■ EXERCISE DESCRIPTION:
Could you repeat every record below exactly as written?

===== DATA FOR THE TASK =====

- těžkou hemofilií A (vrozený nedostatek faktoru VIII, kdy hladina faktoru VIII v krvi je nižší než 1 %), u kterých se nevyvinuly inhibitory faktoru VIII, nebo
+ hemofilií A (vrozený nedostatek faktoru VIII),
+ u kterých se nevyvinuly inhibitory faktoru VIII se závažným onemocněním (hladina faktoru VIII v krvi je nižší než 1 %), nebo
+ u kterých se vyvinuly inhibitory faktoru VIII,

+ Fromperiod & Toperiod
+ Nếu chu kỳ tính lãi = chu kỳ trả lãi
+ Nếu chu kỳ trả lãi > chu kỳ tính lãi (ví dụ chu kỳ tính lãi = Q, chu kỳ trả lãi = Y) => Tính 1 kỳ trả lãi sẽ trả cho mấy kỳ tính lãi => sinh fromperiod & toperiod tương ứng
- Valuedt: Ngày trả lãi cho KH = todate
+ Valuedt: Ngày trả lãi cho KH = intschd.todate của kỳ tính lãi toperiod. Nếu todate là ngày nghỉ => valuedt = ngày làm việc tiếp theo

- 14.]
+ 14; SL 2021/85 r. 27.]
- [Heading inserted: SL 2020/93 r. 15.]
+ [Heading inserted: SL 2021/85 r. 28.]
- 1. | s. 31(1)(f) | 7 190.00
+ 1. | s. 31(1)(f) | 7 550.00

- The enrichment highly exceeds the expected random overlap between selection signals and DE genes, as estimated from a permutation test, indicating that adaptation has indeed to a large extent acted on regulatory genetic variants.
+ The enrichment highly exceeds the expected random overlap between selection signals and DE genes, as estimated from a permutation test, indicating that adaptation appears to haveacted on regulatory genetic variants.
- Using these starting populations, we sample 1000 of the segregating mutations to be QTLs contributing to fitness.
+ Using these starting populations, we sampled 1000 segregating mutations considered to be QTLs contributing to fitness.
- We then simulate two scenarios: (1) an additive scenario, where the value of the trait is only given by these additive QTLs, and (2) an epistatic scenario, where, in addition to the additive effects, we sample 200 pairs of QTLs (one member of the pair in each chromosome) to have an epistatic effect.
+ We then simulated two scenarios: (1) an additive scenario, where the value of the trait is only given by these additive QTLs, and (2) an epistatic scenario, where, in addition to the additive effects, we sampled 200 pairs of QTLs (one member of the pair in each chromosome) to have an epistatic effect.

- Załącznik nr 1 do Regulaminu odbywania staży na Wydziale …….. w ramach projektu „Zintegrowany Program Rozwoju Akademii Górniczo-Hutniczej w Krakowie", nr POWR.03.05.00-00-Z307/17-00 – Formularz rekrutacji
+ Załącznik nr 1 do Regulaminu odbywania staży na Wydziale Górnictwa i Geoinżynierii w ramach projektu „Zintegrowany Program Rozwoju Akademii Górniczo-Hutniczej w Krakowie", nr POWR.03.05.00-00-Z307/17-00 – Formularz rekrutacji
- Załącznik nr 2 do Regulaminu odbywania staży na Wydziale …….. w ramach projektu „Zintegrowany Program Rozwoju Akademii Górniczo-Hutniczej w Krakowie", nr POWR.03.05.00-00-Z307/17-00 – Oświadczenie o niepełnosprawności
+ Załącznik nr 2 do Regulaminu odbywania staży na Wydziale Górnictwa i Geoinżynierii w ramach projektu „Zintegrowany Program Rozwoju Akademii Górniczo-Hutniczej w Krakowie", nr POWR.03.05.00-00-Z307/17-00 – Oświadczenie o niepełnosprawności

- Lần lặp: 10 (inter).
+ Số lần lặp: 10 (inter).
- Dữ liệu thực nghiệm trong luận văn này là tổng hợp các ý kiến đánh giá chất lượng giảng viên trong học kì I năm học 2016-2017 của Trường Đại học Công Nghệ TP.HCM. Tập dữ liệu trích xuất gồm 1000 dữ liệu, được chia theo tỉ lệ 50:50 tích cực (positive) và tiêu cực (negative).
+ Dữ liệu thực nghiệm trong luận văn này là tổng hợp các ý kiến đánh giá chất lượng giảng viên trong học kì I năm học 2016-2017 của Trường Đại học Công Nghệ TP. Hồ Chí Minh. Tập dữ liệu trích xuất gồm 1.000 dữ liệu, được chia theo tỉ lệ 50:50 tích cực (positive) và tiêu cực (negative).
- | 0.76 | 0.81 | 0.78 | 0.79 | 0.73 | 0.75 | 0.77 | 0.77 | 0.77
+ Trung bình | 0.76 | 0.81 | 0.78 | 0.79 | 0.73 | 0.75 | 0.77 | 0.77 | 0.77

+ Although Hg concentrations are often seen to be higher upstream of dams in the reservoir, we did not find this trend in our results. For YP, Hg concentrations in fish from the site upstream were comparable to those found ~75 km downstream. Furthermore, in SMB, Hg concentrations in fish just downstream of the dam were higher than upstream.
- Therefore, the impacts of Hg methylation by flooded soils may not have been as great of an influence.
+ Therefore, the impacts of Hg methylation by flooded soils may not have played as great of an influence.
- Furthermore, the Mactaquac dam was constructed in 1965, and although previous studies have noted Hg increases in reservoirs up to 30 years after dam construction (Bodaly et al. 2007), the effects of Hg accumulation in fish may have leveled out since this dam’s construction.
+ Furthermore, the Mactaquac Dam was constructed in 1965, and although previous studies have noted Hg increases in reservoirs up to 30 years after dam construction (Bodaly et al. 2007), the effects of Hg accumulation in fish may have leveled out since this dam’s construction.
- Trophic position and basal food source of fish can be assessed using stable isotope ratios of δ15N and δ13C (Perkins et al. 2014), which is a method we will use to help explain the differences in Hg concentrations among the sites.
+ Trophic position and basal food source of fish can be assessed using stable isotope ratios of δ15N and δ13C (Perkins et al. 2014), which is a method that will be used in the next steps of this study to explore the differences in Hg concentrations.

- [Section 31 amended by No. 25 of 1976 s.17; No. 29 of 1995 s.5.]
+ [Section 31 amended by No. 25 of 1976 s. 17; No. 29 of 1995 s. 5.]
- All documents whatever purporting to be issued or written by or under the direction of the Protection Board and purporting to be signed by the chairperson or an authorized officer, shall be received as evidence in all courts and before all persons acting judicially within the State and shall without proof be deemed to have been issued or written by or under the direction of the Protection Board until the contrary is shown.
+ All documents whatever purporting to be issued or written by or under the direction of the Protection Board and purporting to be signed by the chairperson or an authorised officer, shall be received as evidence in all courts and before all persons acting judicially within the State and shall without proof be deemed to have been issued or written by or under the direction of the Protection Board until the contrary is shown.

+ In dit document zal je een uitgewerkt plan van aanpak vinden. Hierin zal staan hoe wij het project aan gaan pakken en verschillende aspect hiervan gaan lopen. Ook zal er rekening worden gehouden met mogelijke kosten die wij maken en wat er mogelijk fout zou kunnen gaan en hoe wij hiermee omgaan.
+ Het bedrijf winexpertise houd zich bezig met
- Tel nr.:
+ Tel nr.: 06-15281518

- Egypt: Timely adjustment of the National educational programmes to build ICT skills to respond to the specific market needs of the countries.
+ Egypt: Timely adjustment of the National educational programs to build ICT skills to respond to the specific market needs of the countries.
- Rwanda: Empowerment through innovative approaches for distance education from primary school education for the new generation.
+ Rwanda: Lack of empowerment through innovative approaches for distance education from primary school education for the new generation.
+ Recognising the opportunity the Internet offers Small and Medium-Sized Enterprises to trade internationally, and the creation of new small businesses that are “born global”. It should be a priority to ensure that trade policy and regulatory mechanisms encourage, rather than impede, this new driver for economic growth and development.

=====

■ YOUR RESPONSE:
- těžkou hemofilií A (vrozený nedostatek faktoru VIII, kdy hladina faktoru VIII v krvi je nižší než 1 %), u kterých se nevyvinuly inhibitory faktoru VIII, nebo
+ hemofilií A (vrozený nedostatek faktoru VIII),
+ u kterých se nevyvinuly inhibitory faktoru VIII se závažným onemocněním (hladina faktoru VIII v krvi je nižší než 1 %), nebo
+ u kterých se vyvinuly inhibitory faktoru VIII,

+ Fromperiod & Toperiod
+ Nếu chu kỳ tính lãi = chu kỳ trả lãi
+ Nếu chu kỳ trả lãi > chu kỳ tính lãi (ví dụ chu kỳ tính lãi = Q, chu kỳ trả lãi = Y) => Tính 1 kỳ trả lãi sẽ trả cho mấy kỳ tính lãi => sinh fromperiod & toperiod tương ứng
- Valuedt: Ngày trả lãi cho KH = todate
+ Valuedt: Ngày trả lãi cho KH = intschd.todate của kỳ tính lãi toperiod. Nếu todate là ngày nghỉ => valuedt = ngày làm việc tiếp theo

- 14.]
+ 14; SL 2021/85 r. 27.]
- [Heading inserted: SL 2020/93 r. 15.]
+ [Heading inserted: SL 2021/85 r. 28.]
- 1. | s. 31(1)(f) | 7 190.00
+ 1. | s. 31(1)(f) | 7 550.00

- The enrichment highly exceeds the expected random overlap between selection signals and DE genes, as estimated from a permutation test, indicating that adaptation has indeed to a large extent acted on regulatory genetic variants.
+ The enrichment highly exceeds the expected random overlap between selection signals and DE genes, as estimated from a permutation test, indicating that adaptation appears to haveacted on regulatory genetic variants.
- Using these starting populations, we sample 1000 of the segregating mutations to be QTLs contributing to fitness.
+ Using these starting populations, we sampled 1000 segregating mutations considered to be QTLs contributing to fitness.
- We then simulate two scenarios: (1) an additive scenario, where the value of the trait is only given by these additive QTLs, and (2) an epistatic scenario, where, in addition to the additive effects, we sample 200 pairs of QTLs (one member of the pair in each chromosome) to have an epistatic effect.
+ We then simulated two scenarios: (1) an additive scenario, where the value of the trait is only given by these additive QTLs, and (2) an epistatic scenario, where, in addition to the additive effects, we sampled 200 pairs of QTLs (one member of the pair in each chromosome) to have an epistatic effect.

- Załącznik nr 1 do Regulaminu odbywania staży na Wydziale …….. w ramach projektu „Zintegrowany Program Rozwoju Akademii Górniczo-Hutniczej w Krakowie", nr POWR.03.05.00-00-Z307/17-00 – Formularz rekrutacji
+ Załącznik nr 1 do Regulaminu odbywania staży na Wydziale Górnictwa i Geoinżynierii w ramach projektu „Zintegrowany Program Rozwoju Akademii Górniczo-Hutniczej w Krakowie", nr POWR.03.05.00-00-Z307/17-00 – Formularz rekrutacji
- Załącznik nr 2 do Regulaminu odbywania staży na Wydziale …….. w ramach projektu „Zintegrowany Program Rozwoju Akademii Górniczo-Hutniczej w Krakowie", nr POWR.03.05.00-00-Z307/17-00 – Oświadczenie o niepełnosprawności
+ Załącznik nr 2 do Regulaminu odbywania staży na Wydziale Górnictwa i Geoinżynierii w ramach projektu „Zintegrowany Program Rozwoju Akademii Górniczo-Hutniczej w Krakowie", nr POWR.03.05.00-00-Z307/17-00 – Oświadczenie o niepełnosprawności

- Lần lặp: 10 (inter).
+ Số lần lặp: 10 (inter).
- Dữ liệu thực nghiệm trong luận văn này là tổng hợp các ý kiến đánh giá chất lượng giảng viên trong học kì I năm học 2016-2017 của Trường Đại học Công Nghệ TP.HCM. Tập dữ liệu trích xuất gồm 1000 dữ liệu, được chia theo tỉ lệ 50:50 tích cực (positive) và tiêu cực (negative).
+ Dữ liệu thực nghiệm trong luận văn này là tổng hợp các ý kiến đánh giá chất lượng giảng viên trong học kì I năm học 2016-2017 của Trường Đại học Công Nghệ TP. Hồ Chí Minh. Tập dữ liệu trích xuất gồm 1.000 dữ liệu, được chia theo tỉ lệ 50:50 tích cực (positive) và tiêu cực (negative).
- | 0.76 | 0.81 | 0.78 | 0.79 | 0.73 | 0.75 | 0.77 | 0.77 | 0.77
+ Trung bình | 0.76 | 0.81 | 0.78 | 0.79 | 0.73 | 0.75 | 0.77 | 0.77 | 0.77

+ Although Hg concentrations are often seen to be higher upstream of dams in the reservoir, we did not find this trend in our results. For YP, Hg concentrations in fish from the site upstream were comparable to those found ~75 km downstream. Furthermore, in SMB, Hg concentrations in fish just downstream of the dam were higher than upstream.
- Therefore, the impacts of Hg methylation by flooded soils may not have been as great of an influence.
+ Therefore, the impacts of Hg methylation by flooded soils may not have played as great of an influence.
- Furthermore, the Mactaquac dam was constructed in 1965, and although previous studies have noted Hg increases in reservoirs up to 30 years after dam construction (Bodaly et al. 2007), the effects of Hg accumulation in fish may have leveled out since this dam’s construction.
+ Furthermore, the Mactaquac Dam was constructed in 1965, and although previous studies have noted Hg increases in reservoirs up to 30 years after dam construction (Bodaly et al. 2007), the effects of Hg accumulation in fish may have leveled out since this dam’s construction.
- Trophic position and basal food source of fish can be assessed using stable isotope ratios of δ15N and δ13C (Perkins et al. 2014), which is a method we will use to help explain the differences in Hg concentrations among the sites.
+ Trophic position and basal food source of fish can be assessed using stable isotope ratios of δ15N and δ13C (Perkins et al. 2014), which is a method that will be used in the next steps of this study to explore the differences in Hg concentrations.

- [Section 31 amended by No. 25 of 1976 s.17; No. 29 of 1995 s.5.]
+ [Section 31 amended by No. 25 of 1976 s. 17; No. 29 of 1995 s. 5.]
- All documents whatever purporting to be issued or written by or under the direction of the Protection Board and purporting to be signed by the chairperson or an authorized officer, shall be received as evidence in all courts and before all persons acting judicially within the State and shall without proof be deemed to have been issued or written by or under the direction of the Protection Board until the contrary is shown.
+ All documents whatever purporting to be issued or written by or under the direction of the Protection Board and purporting to be signed by the chairperson or an authorised officer, shall be received as evidence in all courts and before all persons acting judicially within the State and shall without proof be deemed to have been issued or written by or under the direction of the Protection Board until the contrary is shown.

+ In dit document zal je een uitgewerkt plan van aanpak vinden. Hierin zal staan hoe wij het project aan gaan pakken en verschillende aspect hiervan gaan lopen. Ook zal er rekening worden gehouden met mogelijke kosten die wij maken en wat er mogelijk fout zou kunnen gaan en hoe wij hiermee omgaan.
+ Het bedrijf winexpertise houd zich bezig met
- Tel nr.:
+ Tel nr.: 06-15281518

- Egypt: Timely adjustment of the National educational programmes to build ICT skills to respond to the specific market needs of the countries.
+ Egypt: Timely adjustment of the National educational programs to build ICT skills to respond to the specific market needs of the countries.
- Rwanda: Empowerment through innovative approaches for distance education from primary school education for the new generation.
+ Rwanda: Lack of empowerment through innovative approaches for distance education from primary school education for the new generation.
+ Recognising the opportunity the Internet offers Small and Medium-Sized Enterprises to trade internationally, and the creation of new small businesses that are “born global”. It should be a priority to ensure that trade policy and regulatory mechanisms encourage, rather than impede, this new driver for economic growth and development.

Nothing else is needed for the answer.